The Ontario Court of Appeal made the ruling based on what happened between police and the young man the night of the murder.

The accused was sixteen when he allegedly stabbed his cousin to death in Lackie’s Bush in Barrie on March 9, 2006.

The court says Barrie police officers breached the Youth Criminal Justice Act at the time of the suspect's detention, failing to read him his rights, and not telling him he could leave without giving a statement or of his right to have a lawyer or a parent present.

“Appalled, sick to my stomach, fell to the floor. Everything came rushing back.” That’s how the victim’s mother says she felt after learning the now  28-year-old man will get a new trial after the Ontario Court of appeal overturned his first-degree murder conviction.

 The mother’s identity is not being revealed because the identity of the boys and their families are protected under the Youth Criminal Justice Act.

In a statement, the justice wrote
"This was a very serious case. A young male tragically lost his young life and another has spent numerous years in prison.
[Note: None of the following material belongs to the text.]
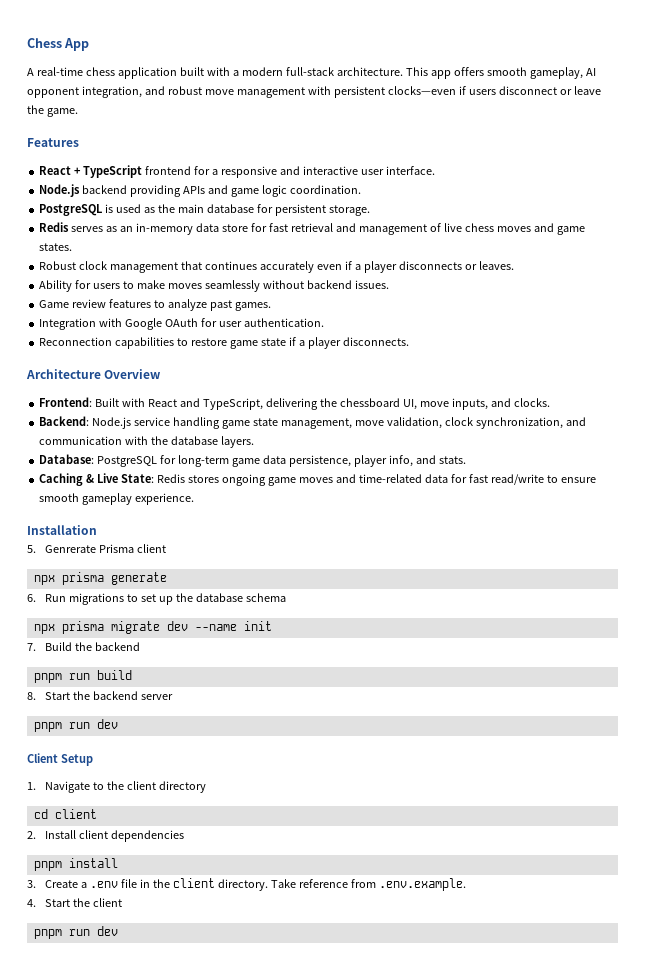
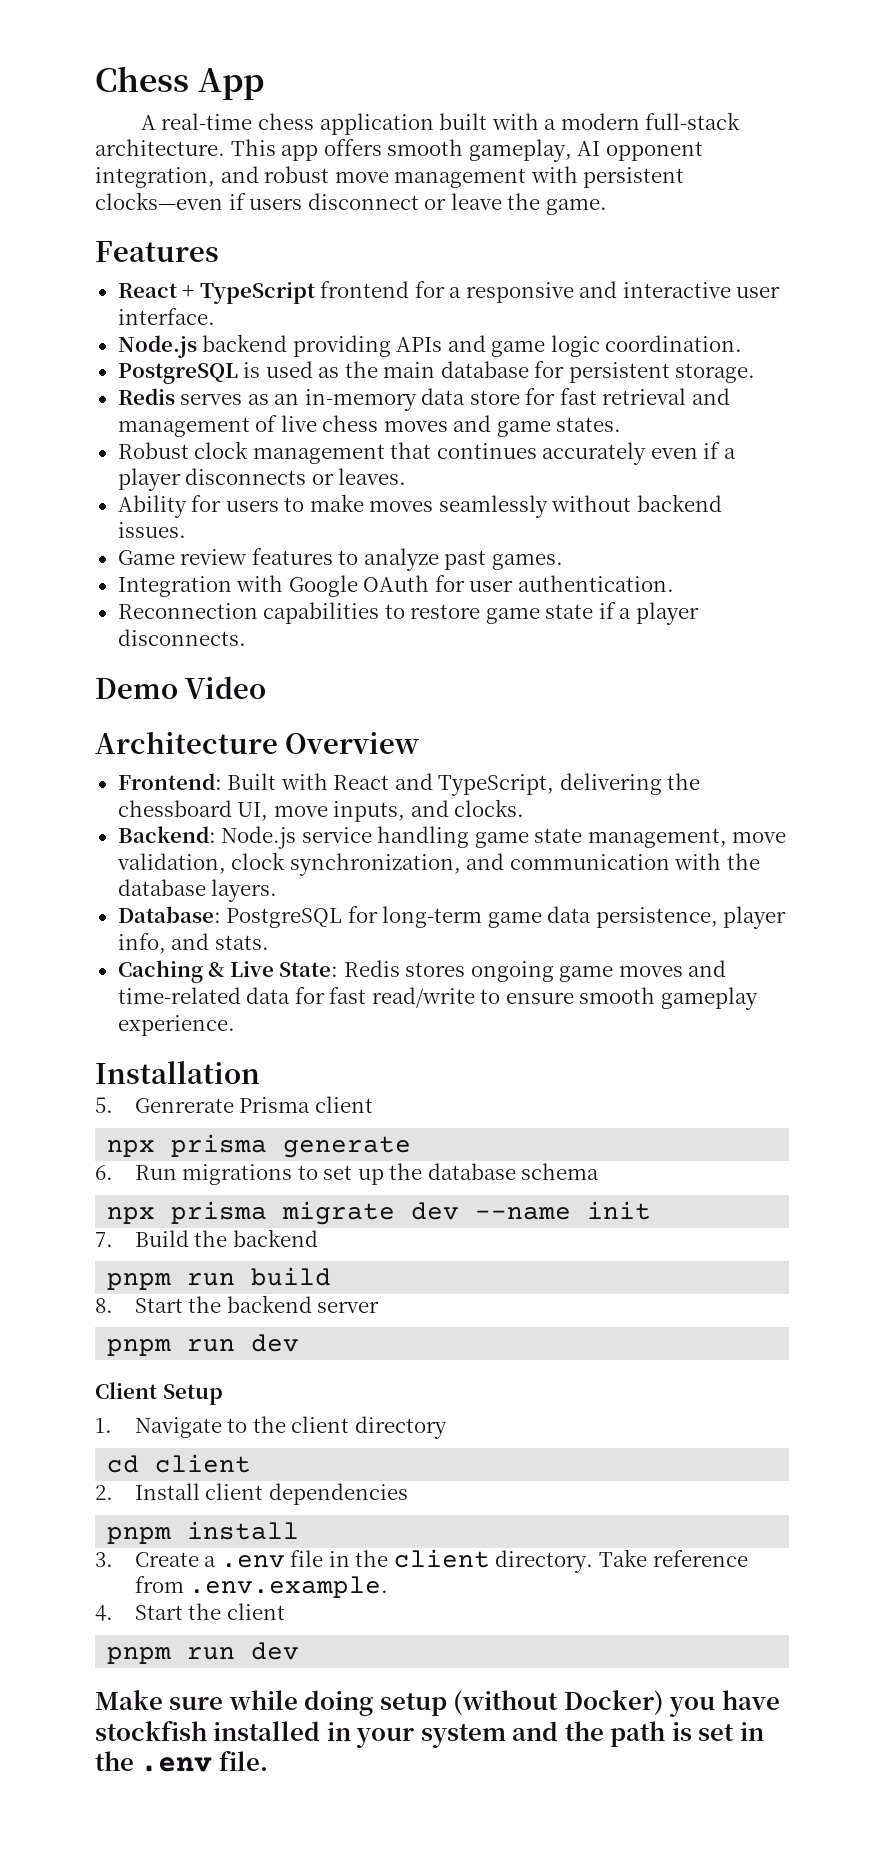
+ Demo Video
+ Make sure while doing setup (without Docker) you have stockfish installed in your system and the path is set in the .env file.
This decision cannot alter either of these realities.

“The Crown’s going to have a bit of a tougher test to prove its case,” says Criminal Defence Lawyer Mitch Eisen.

Eisen, who has no ties to this case, says police have to be especially diligent in instructing youth appropriately before questioning.
“Any utterances that this man made at the time he wasn’t properly given his rights, ought not to be entered into evidence.”

For the victim’s mother, the court’s decision is unbearable.

“The thought that a technicality could have such a strong impact is heartbreaking.”

She vows to be at every court date, being strong for her son, and promising to be a strong voice for her only child.

The pretrial is set to begin August 3rd in Newmarket.